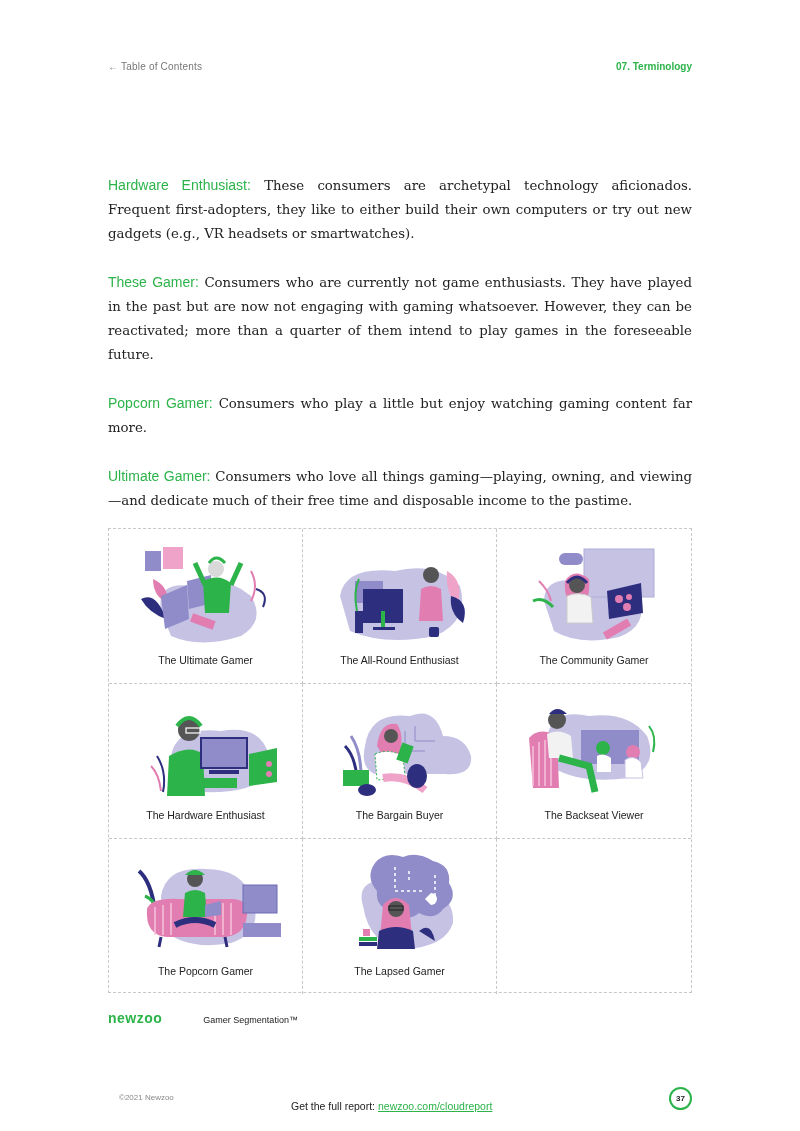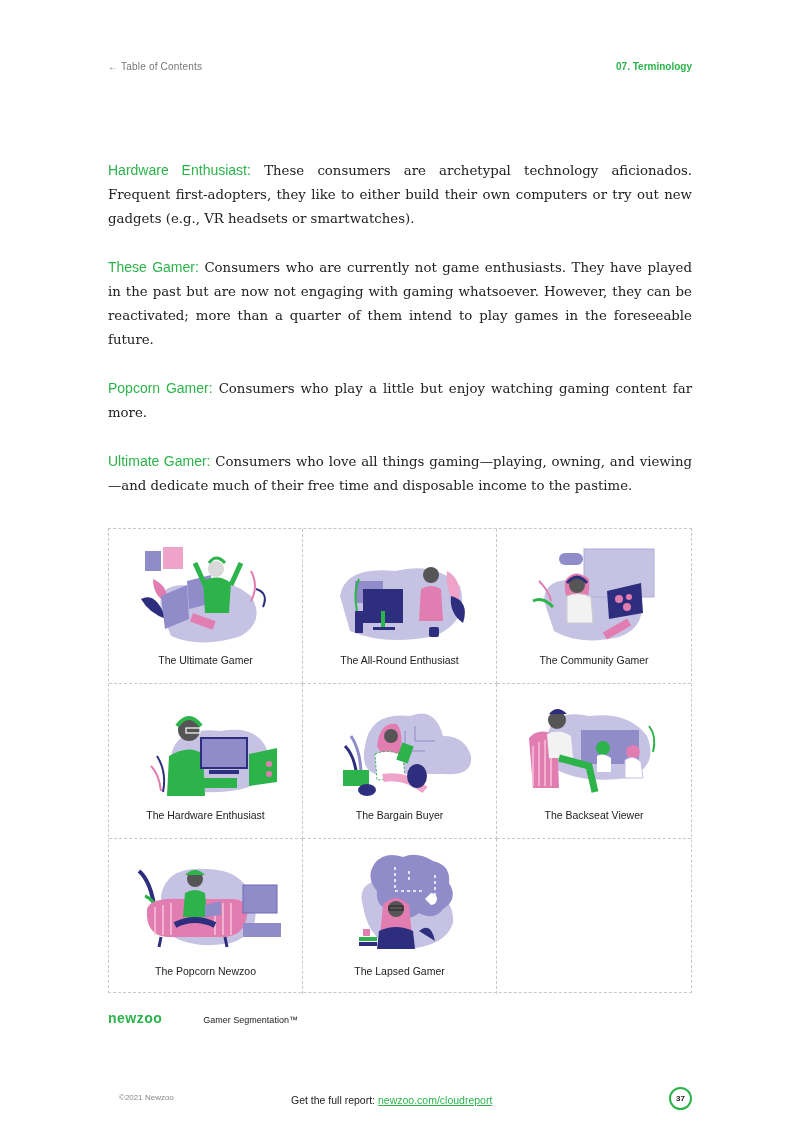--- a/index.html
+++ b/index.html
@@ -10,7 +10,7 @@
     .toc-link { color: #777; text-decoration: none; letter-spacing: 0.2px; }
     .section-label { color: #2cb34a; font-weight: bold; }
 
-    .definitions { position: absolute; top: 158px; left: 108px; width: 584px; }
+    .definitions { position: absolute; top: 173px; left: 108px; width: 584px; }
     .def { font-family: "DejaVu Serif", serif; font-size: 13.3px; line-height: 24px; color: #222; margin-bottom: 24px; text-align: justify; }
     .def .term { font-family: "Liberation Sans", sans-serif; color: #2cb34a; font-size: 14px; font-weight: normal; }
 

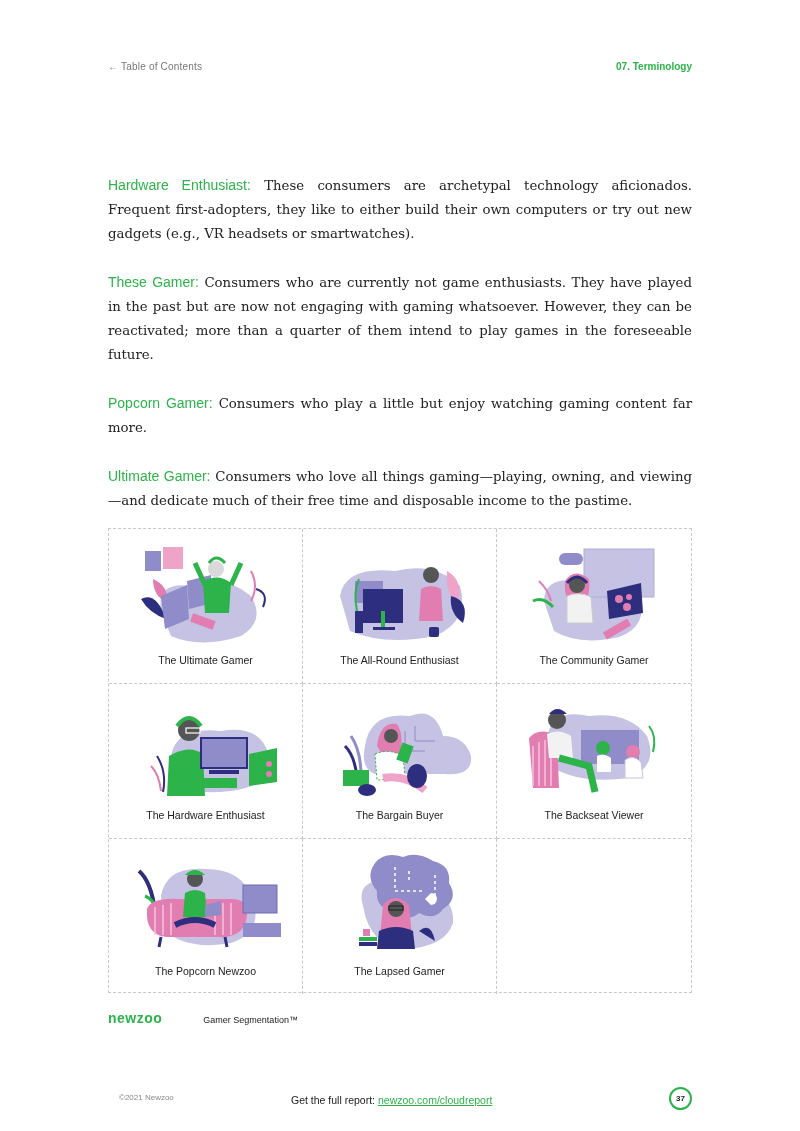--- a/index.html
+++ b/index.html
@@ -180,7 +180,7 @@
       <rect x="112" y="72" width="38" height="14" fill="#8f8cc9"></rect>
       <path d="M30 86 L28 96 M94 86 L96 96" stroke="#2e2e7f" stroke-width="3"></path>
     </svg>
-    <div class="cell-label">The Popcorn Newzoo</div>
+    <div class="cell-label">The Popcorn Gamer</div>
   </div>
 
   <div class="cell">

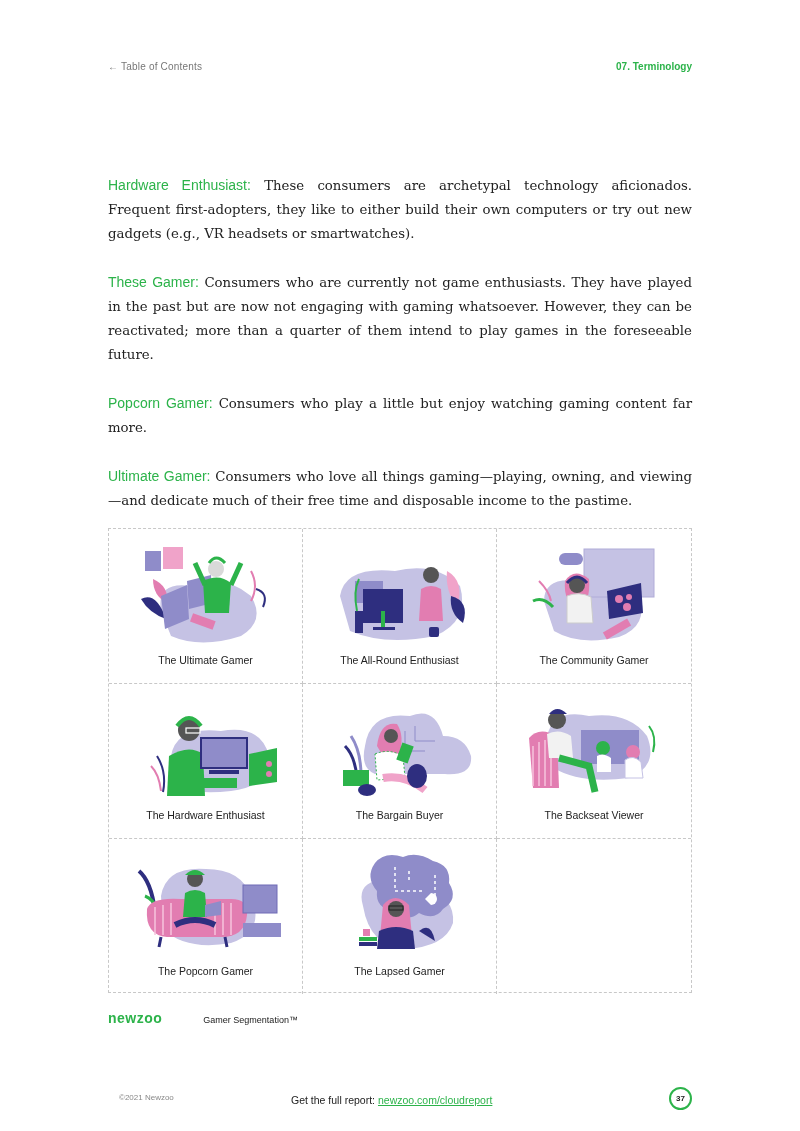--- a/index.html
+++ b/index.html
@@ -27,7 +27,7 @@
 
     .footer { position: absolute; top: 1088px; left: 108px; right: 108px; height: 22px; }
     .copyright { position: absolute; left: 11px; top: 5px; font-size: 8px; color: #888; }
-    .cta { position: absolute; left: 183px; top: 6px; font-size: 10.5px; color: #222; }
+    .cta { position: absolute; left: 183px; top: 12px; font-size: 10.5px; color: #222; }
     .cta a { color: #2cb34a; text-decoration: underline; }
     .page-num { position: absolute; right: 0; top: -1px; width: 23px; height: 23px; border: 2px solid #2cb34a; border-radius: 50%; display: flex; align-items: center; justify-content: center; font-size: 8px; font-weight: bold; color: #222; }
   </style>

# What to do
The line containing "serif; font-size: 13.3px;" marks the end: transcribe every line from the start of the listing up to and including it, minus the pictures.

# Exercise output
--- a/index.html
+++ b/index.html
@@ -10,7 +10,7 @@
     .toc-link { color: #777; text-decoration: none; letter-spacing: 0.2px; }
     .section-label { color: #2cb34a; font-weight: bold; }
 
-    .definitions { position: absolute; top: 158px; left: 108px; width: 584px; }
+    .definitions { position: absolute; top: 173px; left: 108px; width: 584px; }
     .def { font-family: "DejaVu Serif", serif; font-size: 13.3px; line-height: 24px; color: #222; margin-bottom: 24px; text-align: justify; }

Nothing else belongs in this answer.